Genug Geld für Forschung?

Kritiker meinen allerdings, dass man das nur deshalb gemacht habe, um eine sichtbare Ölpest zu vermeiden – aber um den Preis, dass man sich ein Problem mit den Detergenzien eingehandelt hat. Denn wie giftig diese Substanzen sind, ist nicht ausreichend geklärt, wie auch die US-Umweltbehörde EPA zugibt.

Viele Forscher hoffen, dass man diesmal wirklich alle Folgen des Unfalls bis ins Detail erforscht. Bei Ixtoc-1 wurde die Aufarbeitung nämlich bald abgebrochen: Den Forschern wurde der Geldhahn abgedreht, nachdem mit freiem Auge von der Ölpest nichts mehr zu sehen war.

ZAHLEN

Auf natürlichem Wegegelangen jährlich rund 500.000 Tonnen Erdöl ins Meer, es kommt aus oberflächlich gelegenen Ölquellen.

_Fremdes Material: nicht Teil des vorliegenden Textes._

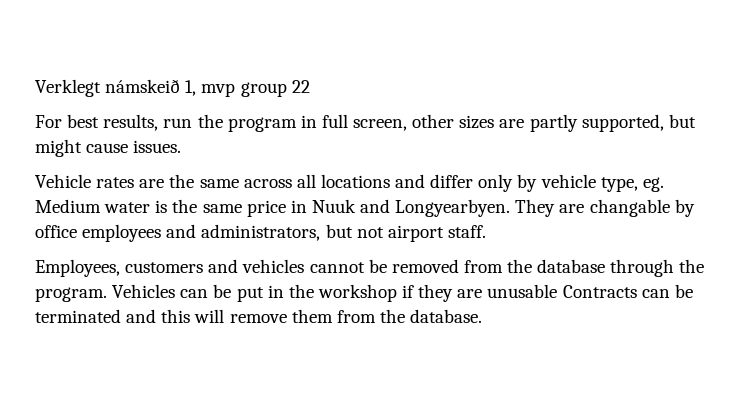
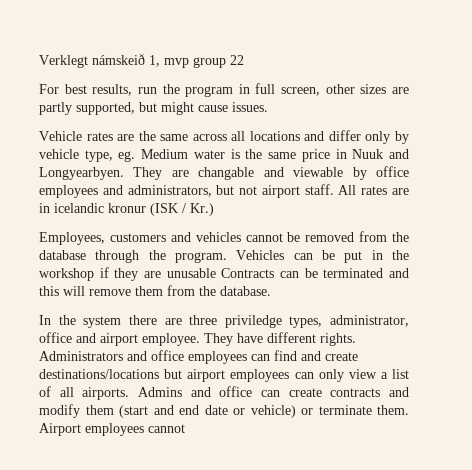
(670, 208) none -> [263,167,344,177] and viewable
(486, 231) none -> [338,185,409,195] [39,203,214,216] All rates are in icelandic kronur (ISK / Kr.)
(483, 316) none -> [39,315,409,328] [39,332,356,346] [39,350,358,364] [39,369,409,382] [39,386,409,400] [39,404,409,418] [39,423,185,436] // In the system there are three priviledge types, administrator, office and airport employee. They have different rights. Administrators and office employees can find and create destinations/locations but airport employees can only view a list of all airports. Admins and office can create contracts and modify them (start and end date or vehicle) or terminate them. Airport employees cannot

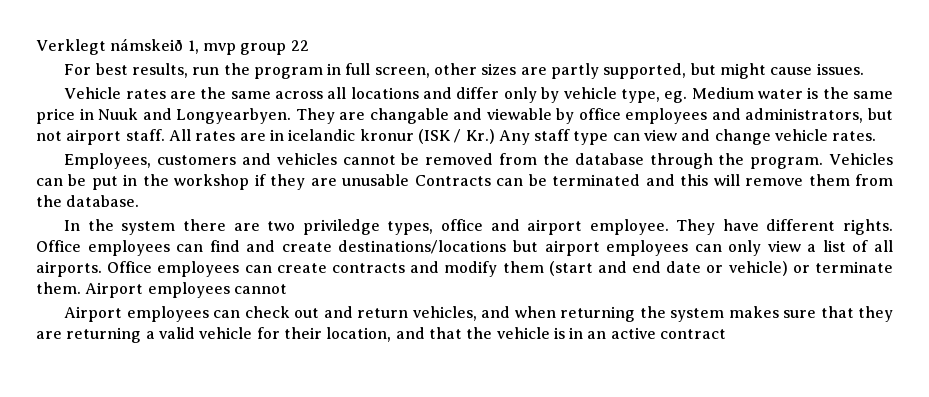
(214, 209) none -> [498,129,877,145] Any staff type can view and change vehicle rates.
[189,315,218,325] three -> [267,221,296,231] two
[330,315,409,327] administrator, -> (434, 228) none
[39,350,184,361] Administrators and office -> [36,240,81,252] Office
[138,386,253,397] Admins and office -> [107,261,240,277] Office employees
(185, 428) none -> [64,306,893,322] [36,327,727,343] // Airport employees can check out and return vehicles, and when returning the system makes sure that they are returning a valid vehicle for their location, and that the vehicle is in an active contract

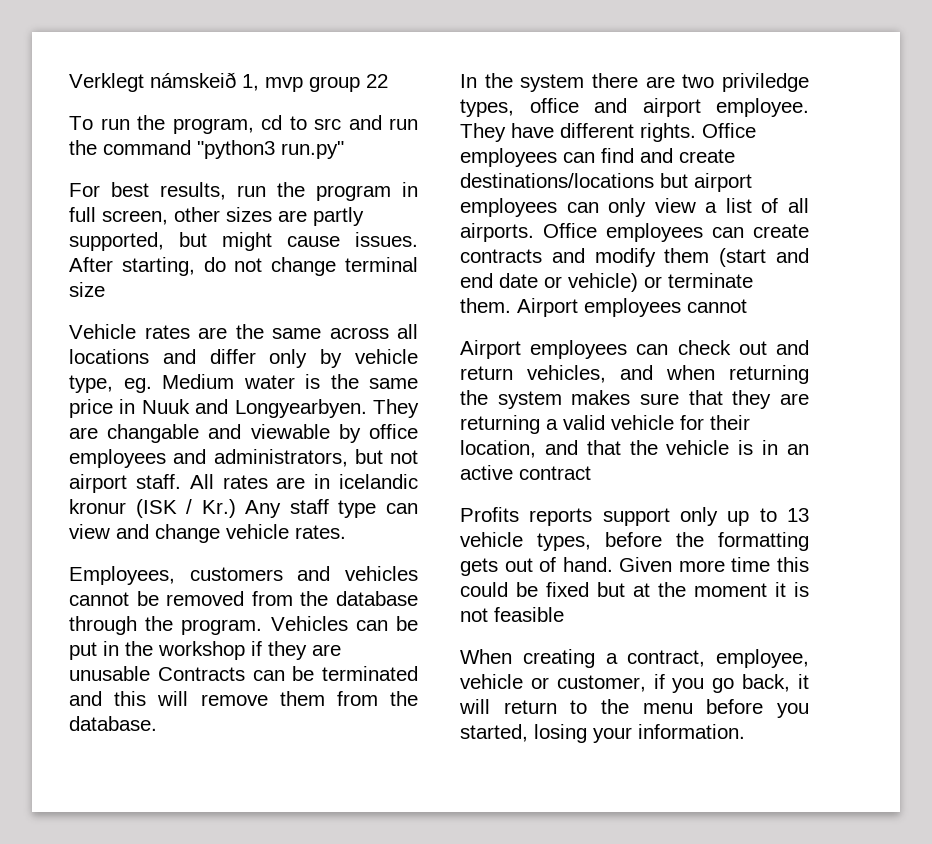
(309, 45) none -> [69,115,418,134] [69,140,344,159] // To run the program, cd to src and run the command "python3 run.py"
(864, 69) none -> [69,257,419,276] [69,282,105,297] After starting, do not change terminal size
(727, 334) none -> [460,507,809,526] [460,532,809,551] [460,557,809,576] [460,582,809,597] [460,607,564,622] [460,649,809,668] [460,674,809,693] [459,699,809,718] [460,724,745,743] // Profits reports support only up to 13 vehicle types, before the formatting gets out of hand. Given more time this could be fixed but at the moment it is not feasible // When creating a contract, employee, vehicle or customer, if you go back, it will return to the menu before you started, losing your information.

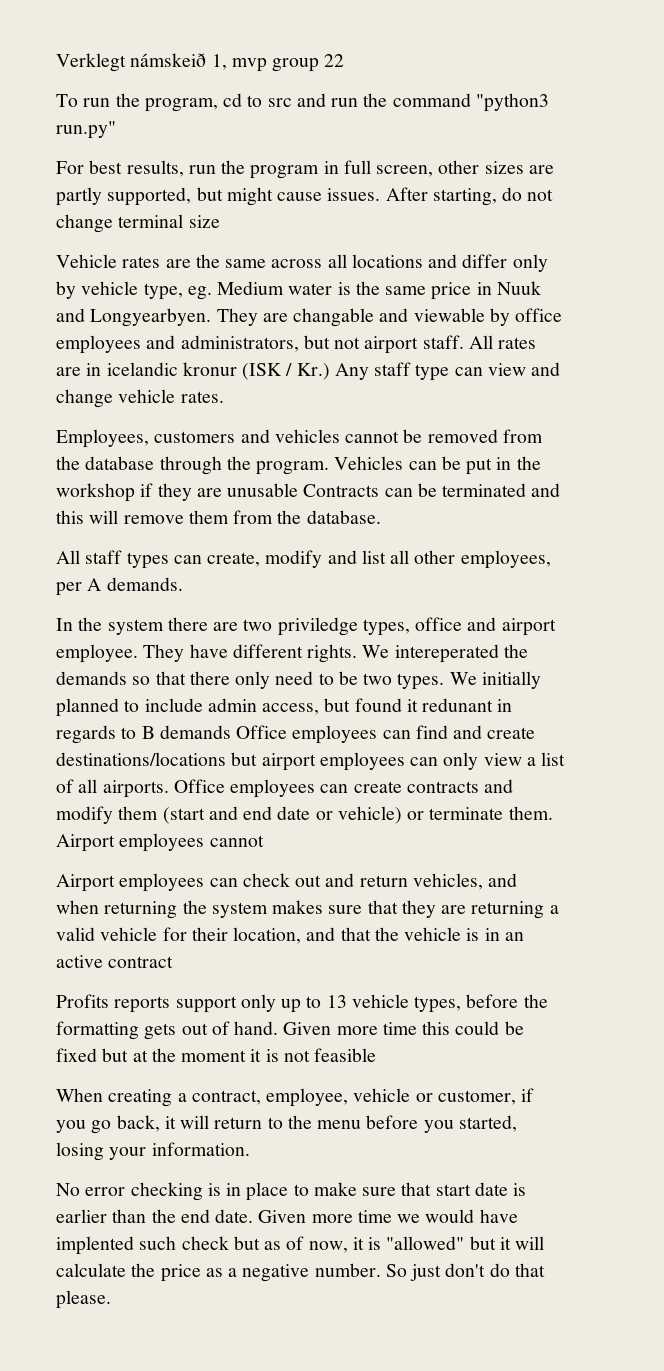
(157, 723) none -> [56,550,551,569] [56,577,183,596] // All staff types can create, modify and list all other employees, per A demands.
(696, 132) none -> [362,644,528,663] [56,671,541,690] [56,698,513,717] [56,725,231,744] We intereperated the demands so that there only need to be two types. We initially planned to include admin access, but found it redunant in regards to B demands
(745, 731) none -> [56,1182,527,1201] [56,1209,518,1223] [56,1236,545,1255] [56,1263,545,1282] [56,1290,111,1309] // No error checking is in place to make sure that start date is earlier than the end date. Given more time we would have implented such check but as of now, it is "allowed" but it will calculate the price as a negative number. So just don't do that please.

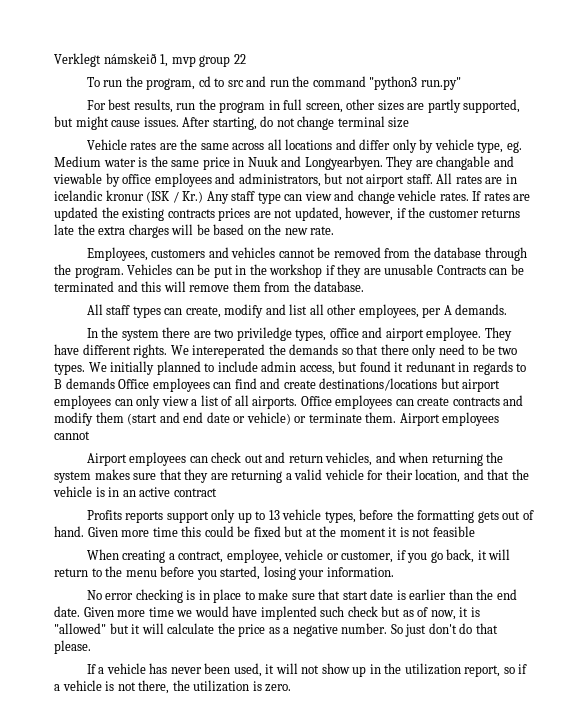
(224, 397) none -> [472,191,531,201] [54,207,521,221] [54,224,335,238] If rates are updated the existing contracts prices are not updated, however, if the customer returns late the extra charges will be based on the new rate.
(111, 1299) none -> [86,663,528,677] [54,680,292,694] // If a vehicle has never been used, it will not show up in the utilization report, so if a vehicle is not there, the utilization is zero.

Der Mensch ist für mindestens noch einmal so viel Erdöl verantwortlich: Es kommt durch Unfälle von Tankern und Ölplattformen, durch undichte Pipelines oder das Auswaschen von Öltankern ins Meer.

Die Ursache der Verschmutzung verändert sich: In den 1980er-Jahren gelangten beim Waschen von Tankschiffen jährlich rund 475.000 Tonnen Öl ins Meer. Heute ist es beinahe null. Auch Tankerunfälle wurden seltener – durch bessere Navigation (GPS) und doppelwandige Schiffe: In den 1970er-Jahren kamen dabei 314.000 Tonnen pro Jahr ins Meer, aktuell sind es 21.000 Tonnen. Dafür fließen heute 100.000 Tonnen Öl aus maroden Pipelines ins Wasser.

Unfälle beim Ölfördern wurden häufiger: In den 1960er-Jahren waren es 47 pro Jahrzehnt, nun sind es 350. Der größte Unfall ist Deepwater Horizon (zumindest 500.000 Tonnen), Nummer zwei war Ixtoc-1 (475.000 Tonnen), gefolgt von den Golfkriegen (zumindest 350.000 Tonnen). Das Tankerunglück Exxon Valdez war mit 30.000 Tonnen ausgelaufenem Öl vergleichsweise klein.